### Material for the task:
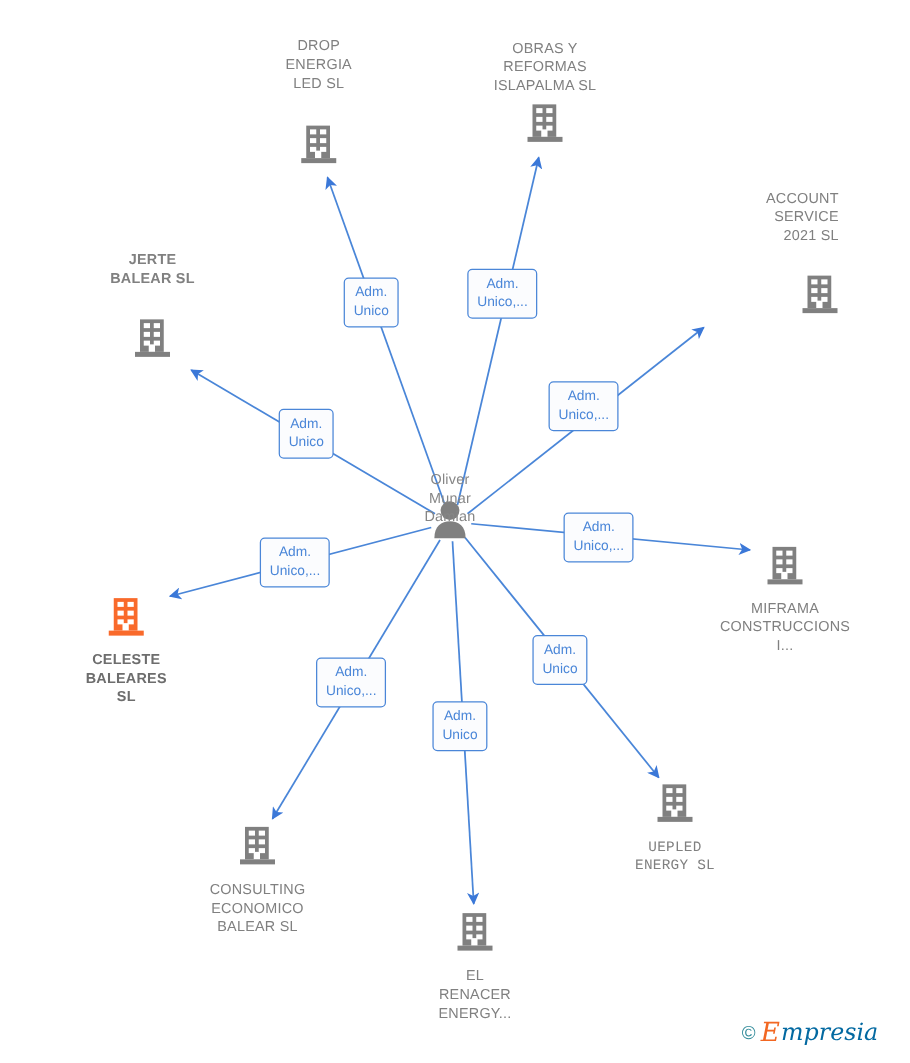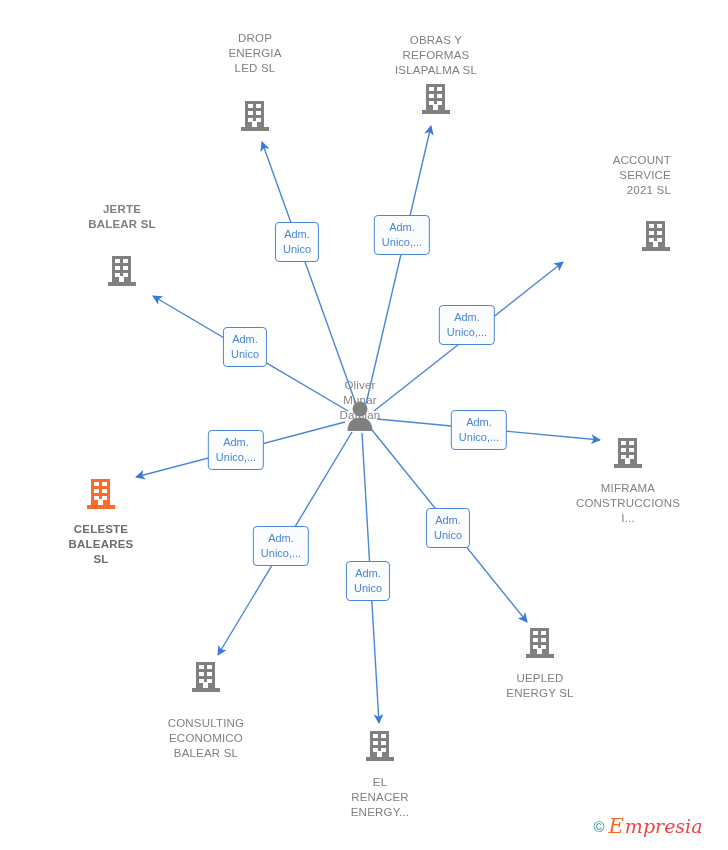--- a/index.html
+++ b/index.html
@@ -72,21 +72,21 @@
   }
   .wm-c { color: #2f8a99; font-size: 15px; }
   .wm-e {
     color: #f26722;
     font-family: "DejaVu Serif", serif;
     font-style: italic;
     font-size: 21px;
     line-height: 20px;
   }
   .wm-text {
-    color: #ef4444;
+    color: #0369a1;
     font-family: "DejaVu Serif", serif;
     font-style: italic;
     font-size: 19px;
     line-height: 20px;
     margin-left: -3px;
   }
 </style>
 </head>
 <body>
 
@@ -200,37 +200,37 @@
             <rect x="8" y="4" width="5" height="4" fill="#ffffff"></rect>
             <rect x="16" y="4" width="5" height="4" fill="#ffffff"></rect>
             <rect x="8" y="11" width="5" height="4" fill="#ffffff"></rect>
             <rect x="16" y="11" width="5" height="4" fill="#ffffff"></rect>
             <rect x="8" y="18" width="5" height="4" fill="#ffffff"></rect>
             <rect x="16" y="18" width="5" height="4" fill="#ffffff"></rect>
             <rect x="12" y="21" width="5" height="6" fill="#ffffff"></rect>
             <rect x="1" y="27" width="28" height="4" fill="#f96a2b"></rect>
           </svg></span>
       </div>
-      <div class="node company below" style="left: 540px; top: 645px;">
+      <div class="node company below" style="left: 540px; top: 645px; font-family: Liberation Mono, monospace;">
         <div class="node-label" style="position: absolute; left: 50%; transform: translate(-50%, -50%); top: 39px; width: 150px;">UEPLED
 ENERGY  SL</div>
         <span class="node-icon"><svg width="30" height="32" viewBox="0 0 30 32" xmlns="http://www.w3.org/2000/svg">
             <rect x="5" y="1" width="19" height="26" fill="#808080"></rect>
             <rect x="8" y="4" width="5" height="4" fill="#ffffff"></rect>
             <rect x="16" y="4" width="5" height="4" fill="#ffffff"></rect>
             <rect x="8" y="11" width="5" height="4" fill="#ffffff"></rect>
             <rect x="16" y="11" width="5" height="4" fill="#ffffff"></rect>
             <rect x="8" y="18" width="5" height="4" fill="#ffffff"></rect>
             <rect x="16" y="18" width="5" height="4" fill="#ffffff"></rect>
             <rect x="12" y="21" width="5" height="6" fill="#ffffff"></rect>
             <rect x="1" y="27" width="28" height="4" fill="#808080"></rect>
           </svg></span>
       </div>
       <div class="node company below" style="left: 206px; top: 679px;">
-        <div class="node-label" style="position: absolute; left: 50%; transform: translate(-50%, -50%); top: 57px; width: 150px;">CONSULTING
+        <div class="node-label" style="position: absolute; left: 50%; transform: translate(-50%, -50%); top: 47px; width: 150px;">CONSULTING
 ECONOMICO
 BALEAR  SL</div>
         <span class="node-icon"><svg width="30" height="32" viewBox="0 0 30 32" xmlns="http://www.w3.org/2000/svg">
             <rect x="5" y="1" width="19" height="26" fill="#808080"></rect>
             <rect x="8" y="4" width="5" height="4" fill="#ffffff"></rect>
             <rect x="16" y="4" width="5" height="4" fill="#ffffff"></rect>
             <rect x="8" y="11" width="5" height="4" fill="#ffffff"></rect>
             <rect x="16" y="11" width="5" height="4" fill="#ffffff"></rect>
             <rect x="8" y="18" width="5" height="4" fill="#ffffff"></rect>
             <rect x="16" y="18" width="5" height="4" fill="#ffffff"></rect>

### What you need to do:
Copy the entries character for character, excluding any pictures.

### Problem solution:
--- a/index.html
+++ b/index.html
@@ -72,21 +72,21 @@
   }
   .wm-c { color: #2f8a99; font-size: 15px; }
   .wm-e {
     color: #f26722;
     font-family: "DejaVu Serif", serif;
     font-style: italic;
     font-size: 21px;
     line-height: 20px;
   }
   .wm-text {
-    color: #ef4444;
+    color: #0369a1;
     font-family: "DejaVu Serif", serif;
     font-style: italic;
     font-size: 19px;
     line-height: 20px;
     margin-left: -3px;
   }
 </style>
 </head>
 <body>
 
@@ -200,37 +200,37 @@
             <rect x="8" y="4" width="5" height="4" fill="#ffffff"></rect>
             <rect x="16" y="4" width="5" height="4" fill="#ffffff"></rect>
             <rect x="8" y="11" width="5" height="4" fill="#ffffff"></rect>
             <rect x="16" y="11" width="5" height="4" fill="#ffffff"></rect>
             <rect x="8" y="18" width="5" height="4" fill="#ffffff"></rect>
             <rect x="16" y="18" width="5" height="4" fill="#ffffff"></rect>
             <rect x="12" y="21" width="5" height="6" fill="#ffffff"></rect>
             <rect x="1" y="27" width="28" height="4" fill="#f96a2b"></rect>
           </svg></span>
       </div>
-      <div class="node company below" style="left: 540px; top: 645px;">
+      <div class="node company below" style="left: 540px; top: 645px; font-family: Liberation Mono, monospace;">
         <div class="node-label" style="position: absolute; left: 50%; transform: translate(-50%, -50%); top: 39px; width: 150px;">UEPLED
 ENERGY  SL</div>
         <span class="node-icon"><svg width="30" height="32" viewBox="0 0 30 32" xmlns="http://www.w3.org/2000/svg">
             <rect x="5" y="1" width="19" height="26" fill="#808080"></rect>
             <rect x="8" y="4" width="5" height="4" fill="#ffffff"></rect>
             <rect x="16" y="4" width="5" height="4" fill="#ffffff"></rect>
             <rect x="8" y="11" width="5" height="4" fill="#ffffff"></rect>
             <rect x="16" y="11" width="5" height="4" fill="#ffffff"></rect>
             <rect x="8" y="18" width="5" height="4" fill="#ffffff"></rect>
             <rect x="16" y="18" width="5" height="4" fill="#ffffff"></rect>
             <rect x="12" y="21" width="5" height="6" fill="#ffffff"></rect>
             <rect x="1" y="27" width="28" height="4" fill="#808080"></rect>
           </svg></span>
       </div>
       <div class="node company below" style="left: 206px; top: 679px;">
-        <div class="node-label" style="position: absolute; left: 50%; transform: translate(-50%, -50%); top: 57px; width: 150px;">CONSULTING
+        <div class="node-label" style="position: absolute; left: 50%; transform: translate(-50%, -50%); top: 47px; width: 150px;">CONSULTING
 ECONOMICO
 BALEAR  SL</div>
         <span class="node-icon"><svg width="30" height="32" viewBox="0 0 30 32" xmlns="http://www.w3.org/2000/svg">
             <rect x="5" y="1" width="19" height="26" fill="#808080"></rect>
             <rect x="8" y="4" width="5" height="4" fill="#ffffff"></rect>
             <rect x="16" y="4" width="5" height="4" fill="#ffffff"></rect>
             <rect x="8" y="11" width="5" height="4" fill="#ffffff"></rect>
             <rect x="16" y="11" width="5" height="4" fill="#ffffff"></rect>
             <rect x="8" y="18" width="5" height="4" fill="#ffffff"></rect>
             <rect x="16" y="18" width="5" height="4" fill="#ffffff"></rect>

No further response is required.